Cell Culture and Transfections--
All cells were grown as
monolayers in Dulbecco's modified Eagle's medium with 10% fetal
bovine serum under 5% CO2. Transfections were performed
with 2 × 106 cells on 10-cm dishes, a total of 25 µg of DNA, and the LipofactAMINE reagent (Life Technologies, Inc.)

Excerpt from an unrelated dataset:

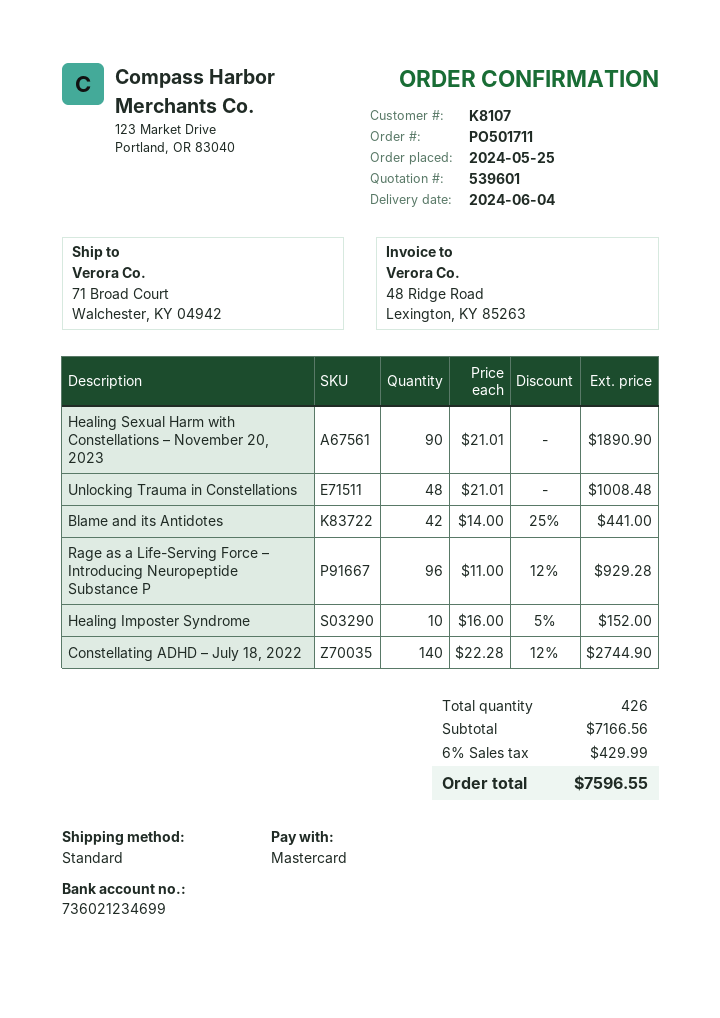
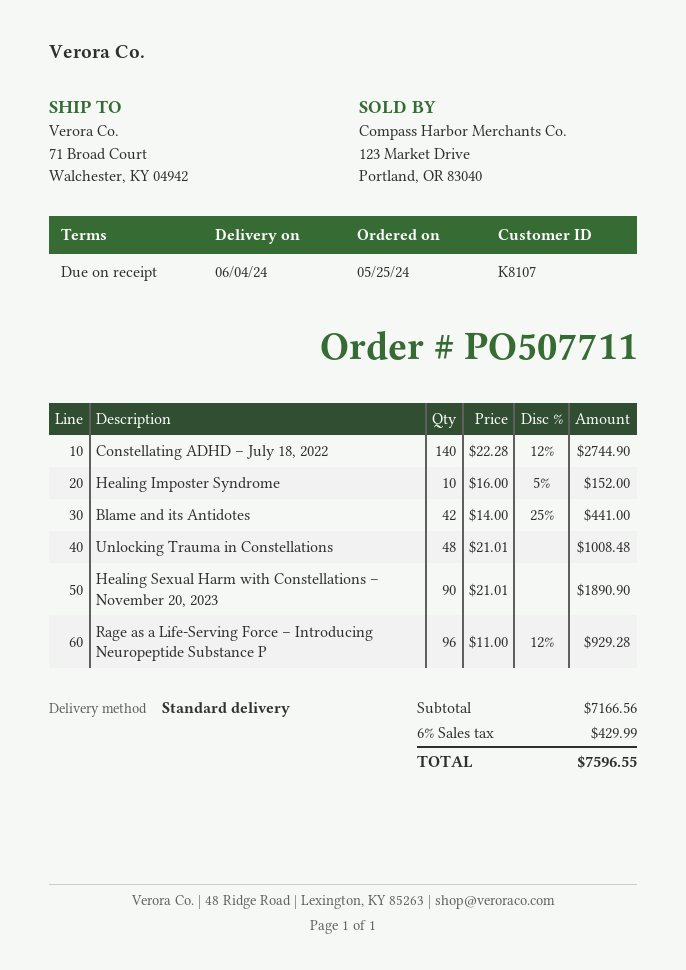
order number: PO501711 -> PO507711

for 5 h in serum-free medium. Transfection efficiencies were
monitored and normalized across experiments by including 0.5 µg of
the constitutive RSV-luciferase reporter and analyzing for
luciferase activity with the Promega kit. 48 h after transfection,
stable transfectants were selected with 400 µg/ml gentamicin sulfate
and/or 100 µg/ml hygromycin B (Life Technologies, Inc.), and well
isolated colonies were recloned twice through limiting dilutions before
expanding the cultures. Where appropriate, GR was induced 24 h
after transfection by treating cells with 10 nM
dexamethasone for 24 h (transactivation assays) or 48 h
(apoptosis assays).
Cell and Nuclear Extracts, Immunoblotting, and
Immunoprecipitation--
Cells or isolated nuclei (34) were first
lysed in extraction buffer (22) and clarified. For immunoprecipitation,
extracts, with 100 µg of protein were precleared in extraction buffer
with 5% (w/v) protein A-Sepharose beads for 30 min and then incubated with 5 µg of the appropriate antibodies for 2 h at 4 °C
followed by 1 h with 5% protein A-Sepharose beads. The beads were
then washed extensively with extraction buffer before analysis.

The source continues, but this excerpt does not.